Ironically, it was Arizona that caused Hoppé the most difficulty obtaining a satisfactory shot. Prodger notes that, as an urbanite and with a feel for the dynamic of man versus metropolis, Hoppé found wide open and empty spaces an unexpected challenge and the light quality totally alien to his experience. The contact sheets, Prodger comments, seem to indicate him 'casting around for ideas', trying to orientate himself in front of vast tracts of blank space.
The War had introduced harsh realities into society and the arts. The pleasantries of Art Nouveau and post Impressionism were soon eclipsed in an already cynical Europe, dealt a second deadly blow by an influenza pandemic that destroyed up to 40 million people in less than two years - more than the Great War and the mediaeval Black Death plague before it. A new vision reigned.
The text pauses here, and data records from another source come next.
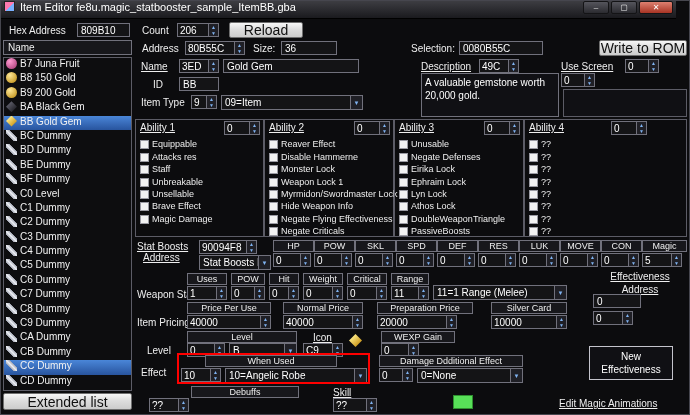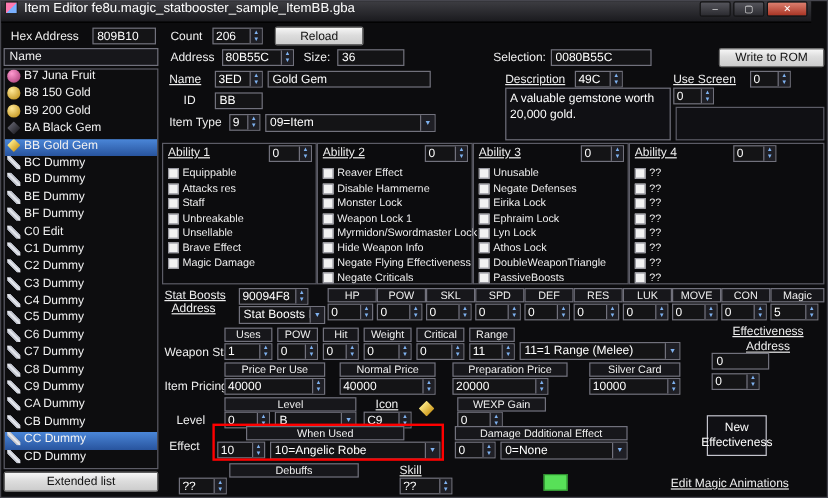"Reload" .btn { font-size: 10px -> 14px }
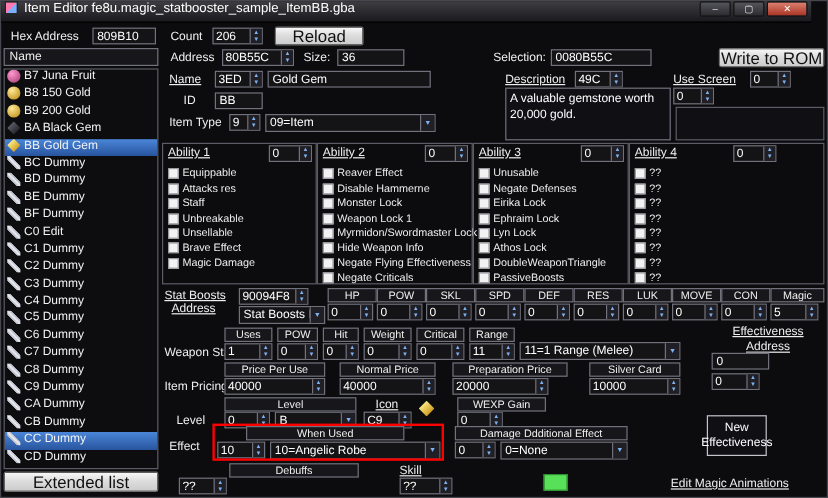"C0 Edit" span { text: Edit -> Level }
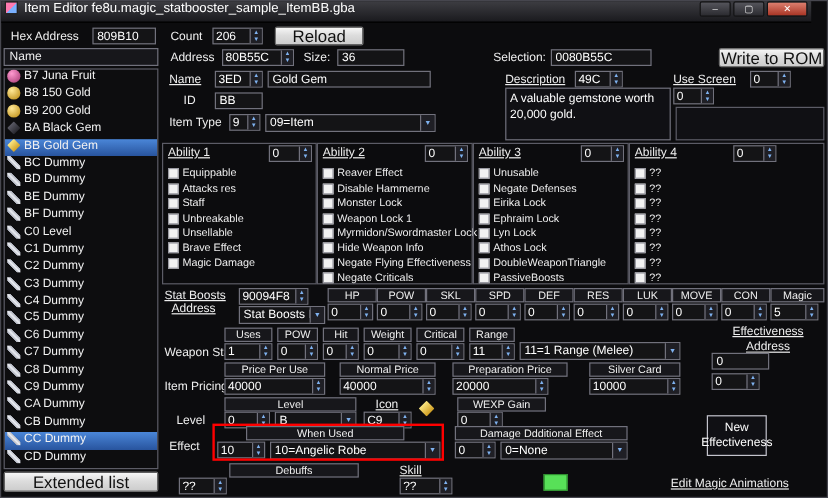"New Effectiveness" div.nbtn { width: 50px -> 84px }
1. Bill Jay, former Professor of Photographic History, Arizona State University, in Photographers Photographed (Gibbs M. Smith, Inc. / Peregrine Books. 1983)
Phillip Prodger is the Lisette Model/Joseph G. Blum Fellow in history of photography at the National Gallery of Canada. He received a Ph.D. in history of art from the University of Cambridge, a Master's from Stanford University and a B.A. from Williams College. The author of many articles, he is editor of Impressionist Camera: Pictorial Photography in Europe 1888-1918, and author of Time Stands Still: Muybridge and the Instantaneous Photography Movement. His book Darwin's Camera will be published in 2007.